→ **What the task asks**
Once the line containing "Operacion_C_005_001 | delta_operacion: 0.35" is found in the records below, return it and each following line exactly, up to and including the line containing "Total | capital: 149470.844 -> 139951.329", and nothing else.
====== Supplied data ======
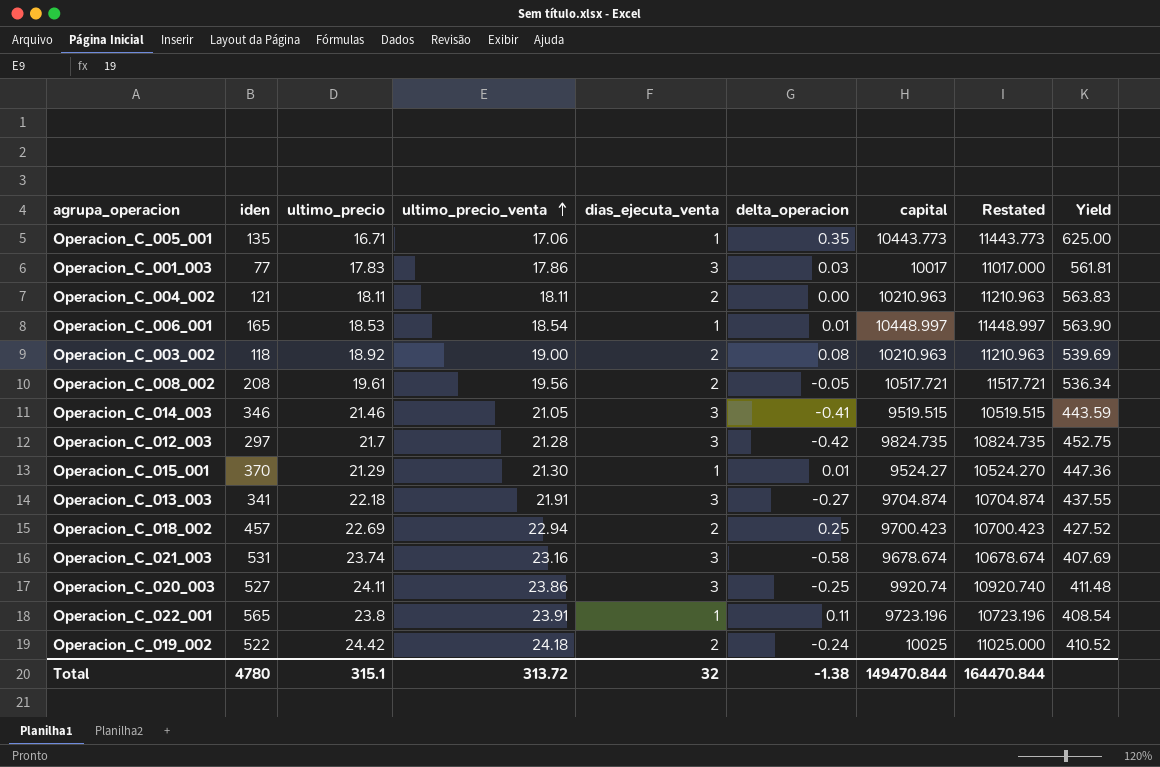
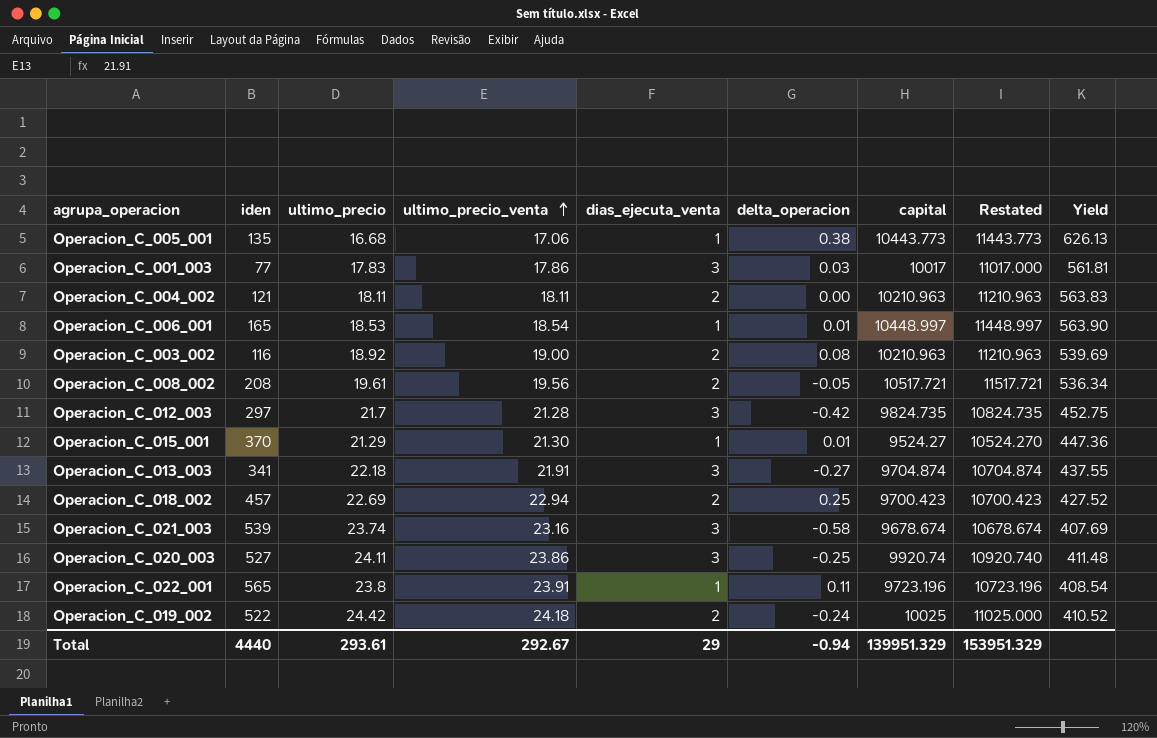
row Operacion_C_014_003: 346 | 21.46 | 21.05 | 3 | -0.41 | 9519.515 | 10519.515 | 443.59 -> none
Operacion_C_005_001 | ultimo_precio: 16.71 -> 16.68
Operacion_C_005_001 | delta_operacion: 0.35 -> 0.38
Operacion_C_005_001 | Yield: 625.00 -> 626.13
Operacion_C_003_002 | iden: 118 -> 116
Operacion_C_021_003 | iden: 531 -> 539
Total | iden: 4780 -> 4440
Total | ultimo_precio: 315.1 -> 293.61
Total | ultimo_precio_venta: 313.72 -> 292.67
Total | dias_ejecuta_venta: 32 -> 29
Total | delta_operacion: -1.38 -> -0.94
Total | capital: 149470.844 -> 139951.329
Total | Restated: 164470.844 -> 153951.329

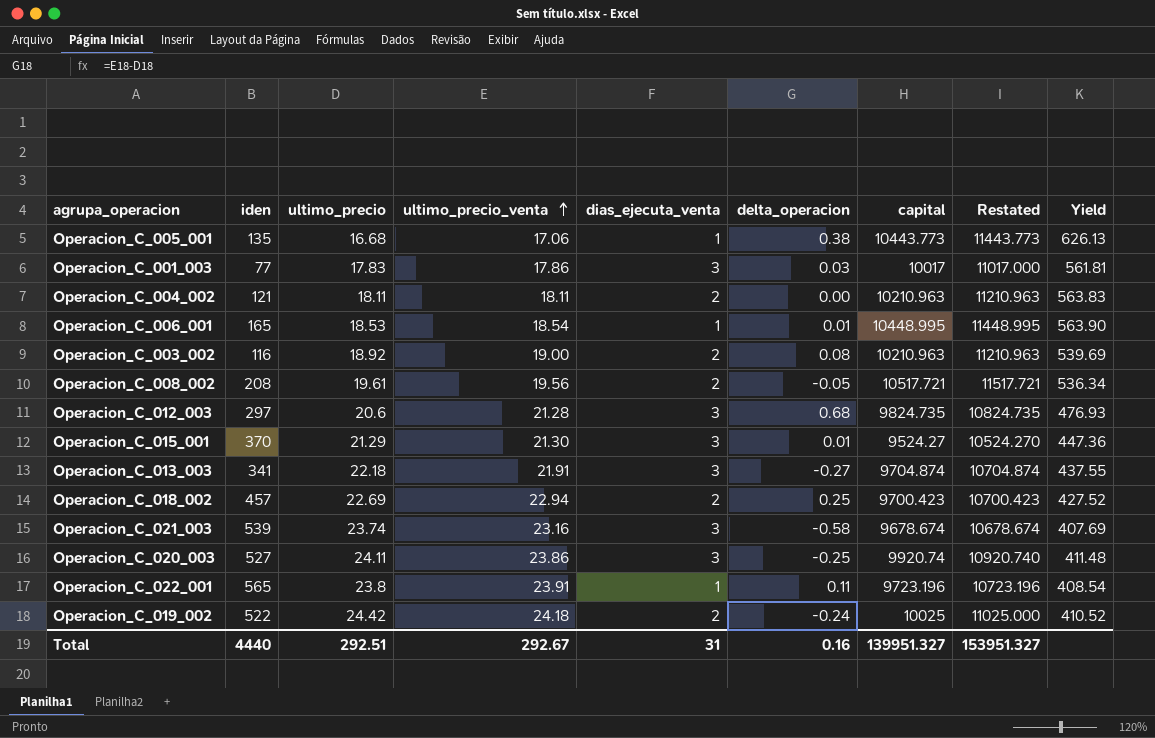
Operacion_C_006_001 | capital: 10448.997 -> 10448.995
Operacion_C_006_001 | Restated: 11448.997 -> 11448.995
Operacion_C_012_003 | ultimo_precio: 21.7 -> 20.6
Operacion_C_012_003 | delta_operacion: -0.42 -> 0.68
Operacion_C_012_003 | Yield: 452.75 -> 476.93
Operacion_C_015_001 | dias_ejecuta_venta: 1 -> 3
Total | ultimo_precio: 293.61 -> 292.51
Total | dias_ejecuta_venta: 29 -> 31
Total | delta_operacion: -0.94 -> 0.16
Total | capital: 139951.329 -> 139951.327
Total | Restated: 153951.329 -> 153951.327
======
====== Supplied data ======
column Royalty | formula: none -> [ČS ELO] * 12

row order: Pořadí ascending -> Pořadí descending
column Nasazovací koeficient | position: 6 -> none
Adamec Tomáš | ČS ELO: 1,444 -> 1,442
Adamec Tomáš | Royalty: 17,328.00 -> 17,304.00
======
→ **Result of the exercise**
Operacion_C_005_001 | delta_operacion: 0.35 -> 0.38
Operacion_C_005_001 | Yield: 625.00 -> 626.13
Operacion_C_003_002 | iden: 118 -> 116
Operacion_C_021_003 | iden: 531 -> 539
Total | iden: 4780 -> 4440
Total | ultimo_precio: 315.1 -> 293.61
Total | ultimo_precio_venta: 313.72 -> 292.67
Total | dias_ejecuta_venta: 32 -> 29
Total | delta_operacion: -1.38 -> -0.94
Total | capital: 149470.844 -> 139951.329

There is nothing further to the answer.